In the body of a `rule` block we define the rules for that lexer state. The
syntax for a rule is `<regex> => <user action>,`. Regex syntax is described
below. User action is any Rust code with type `fn(LexerHandle) -> LexerAction`
where `LexerHandle` and `LexerAction` are generated names derived from the lexer
name (`Lexer`). More on these types below.
You can omit the `rule Init { ... }` part and have all of your rules at the top
level if you don't need rule sets.
In summary:
- First line is in form `<lexer name>(<user state type>) -> <token type name>`.
The `(<user state type>)` part can be omitted for stateless lexers.
- Next we have let bindings for regexes. This part is optional.
- Next is the rule sets. There should be at least one rule set with the name
`Init`, which is the name of the initial state.
## Regex syntax
Regex syntax can be used in right-hand side of let bindings and left-hand side
of rules. The syntax is:
- `$var` for variables defined in the let binding section. Variables need to be
defined before used.
- Rust character syntax for characters, e.g. `'a'`.
- Rust string syntax for strings, e.g. `"abc"`.

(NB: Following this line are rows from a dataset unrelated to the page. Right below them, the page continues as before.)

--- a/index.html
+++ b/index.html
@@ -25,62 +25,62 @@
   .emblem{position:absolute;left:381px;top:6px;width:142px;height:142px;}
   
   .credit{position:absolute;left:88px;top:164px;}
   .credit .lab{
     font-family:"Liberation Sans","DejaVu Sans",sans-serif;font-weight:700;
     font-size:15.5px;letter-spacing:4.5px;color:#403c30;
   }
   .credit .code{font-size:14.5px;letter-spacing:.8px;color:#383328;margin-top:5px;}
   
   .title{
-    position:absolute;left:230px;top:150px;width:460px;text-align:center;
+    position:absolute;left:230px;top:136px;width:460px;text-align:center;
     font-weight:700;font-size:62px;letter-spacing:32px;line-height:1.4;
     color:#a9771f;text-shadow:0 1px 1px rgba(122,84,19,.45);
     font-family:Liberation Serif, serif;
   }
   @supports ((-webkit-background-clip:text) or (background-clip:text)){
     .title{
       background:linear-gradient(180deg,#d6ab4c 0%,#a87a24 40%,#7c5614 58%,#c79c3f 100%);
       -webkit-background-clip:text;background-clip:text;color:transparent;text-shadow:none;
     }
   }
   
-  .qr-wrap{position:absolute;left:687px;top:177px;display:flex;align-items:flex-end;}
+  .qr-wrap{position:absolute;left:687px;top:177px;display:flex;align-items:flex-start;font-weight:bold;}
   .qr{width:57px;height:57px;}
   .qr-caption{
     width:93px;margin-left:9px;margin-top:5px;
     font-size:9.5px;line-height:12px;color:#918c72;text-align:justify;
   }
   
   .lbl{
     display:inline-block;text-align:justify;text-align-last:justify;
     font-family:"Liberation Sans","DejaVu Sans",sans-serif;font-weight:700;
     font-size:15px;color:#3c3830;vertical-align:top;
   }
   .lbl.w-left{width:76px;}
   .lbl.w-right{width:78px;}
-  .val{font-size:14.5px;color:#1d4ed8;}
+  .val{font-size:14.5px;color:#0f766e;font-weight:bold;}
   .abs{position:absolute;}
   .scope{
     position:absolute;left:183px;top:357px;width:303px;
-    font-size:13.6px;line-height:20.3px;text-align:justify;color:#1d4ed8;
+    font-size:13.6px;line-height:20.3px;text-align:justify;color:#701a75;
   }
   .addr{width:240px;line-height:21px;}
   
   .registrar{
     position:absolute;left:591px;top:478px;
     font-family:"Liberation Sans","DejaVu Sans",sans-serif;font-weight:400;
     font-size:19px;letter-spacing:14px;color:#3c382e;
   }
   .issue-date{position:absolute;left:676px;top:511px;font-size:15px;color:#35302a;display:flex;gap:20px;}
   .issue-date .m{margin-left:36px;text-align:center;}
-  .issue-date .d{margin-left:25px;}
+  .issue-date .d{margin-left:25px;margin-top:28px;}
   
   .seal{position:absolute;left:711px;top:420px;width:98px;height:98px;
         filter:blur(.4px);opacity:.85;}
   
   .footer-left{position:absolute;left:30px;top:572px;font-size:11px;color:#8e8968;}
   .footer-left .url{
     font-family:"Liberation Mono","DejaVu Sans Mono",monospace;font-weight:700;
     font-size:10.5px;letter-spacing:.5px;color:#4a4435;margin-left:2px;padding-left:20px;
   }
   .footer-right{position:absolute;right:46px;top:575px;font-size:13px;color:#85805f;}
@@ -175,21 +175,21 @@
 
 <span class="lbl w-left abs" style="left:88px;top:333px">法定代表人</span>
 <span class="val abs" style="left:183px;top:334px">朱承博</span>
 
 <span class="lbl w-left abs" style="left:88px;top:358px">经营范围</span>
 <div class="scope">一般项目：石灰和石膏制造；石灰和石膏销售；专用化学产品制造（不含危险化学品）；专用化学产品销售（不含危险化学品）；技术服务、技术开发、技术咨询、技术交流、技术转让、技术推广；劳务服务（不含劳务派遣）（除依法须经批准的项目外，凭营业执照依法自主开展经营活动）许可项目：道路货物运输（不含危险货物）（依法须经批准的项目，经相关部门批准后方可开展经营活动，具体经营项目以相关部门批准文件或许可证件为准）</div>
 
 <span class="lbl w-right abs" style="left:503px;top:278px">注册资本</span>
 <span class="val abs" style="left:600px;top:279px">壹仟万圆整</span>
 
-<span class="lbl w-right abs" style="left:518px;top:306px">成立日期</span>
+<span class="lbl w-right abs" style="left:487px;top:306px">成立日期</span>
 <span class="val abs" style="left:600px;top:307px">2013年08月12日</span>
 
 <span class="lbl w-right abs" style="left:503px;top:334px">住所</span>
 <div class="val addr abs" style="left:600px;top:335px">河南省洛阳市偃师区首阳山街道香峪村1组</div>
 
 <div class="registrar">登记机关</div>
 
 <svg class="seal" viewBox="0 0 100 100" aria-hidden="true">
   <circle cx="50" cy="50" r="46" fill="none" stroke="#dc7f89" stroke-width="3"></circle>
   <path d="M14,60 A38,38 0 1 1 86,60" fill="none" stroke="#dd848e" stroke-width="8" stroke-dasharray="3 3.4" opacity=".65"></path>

- `[...]` for character sets. Inside the brackets you can have one or more of:
- Characters
- Character ranges: e.g. `'a'-'z'`
Here's an example character set for ASCII alphanumerics: `['a'-'z' 'A'-'Z'
'0'-'9']`
- `<regex>*` for zero or more repetitions of `<regex>`
- `<regex>+` for one or more repetitions of `<regex>`
- `<regex>?` for zero or one repetitions of `<regex>`
- `<regex> <regex>` for concatenation
- `<regex> | <regex>` for alternation (match the first one, or the second one)
- `_` can only appear at the top-level (in the LHS of a rule) and matches when
none of the other rules match.
`*`, `+`, and `?` have the same binding power. `|` has the least binding power.
You can use parenthesis for grouping, e.g. `('a' | 'b')*`
## Rule syntax
A rule is just a `<regex> => <user action>,`. `<regex>` is as described above.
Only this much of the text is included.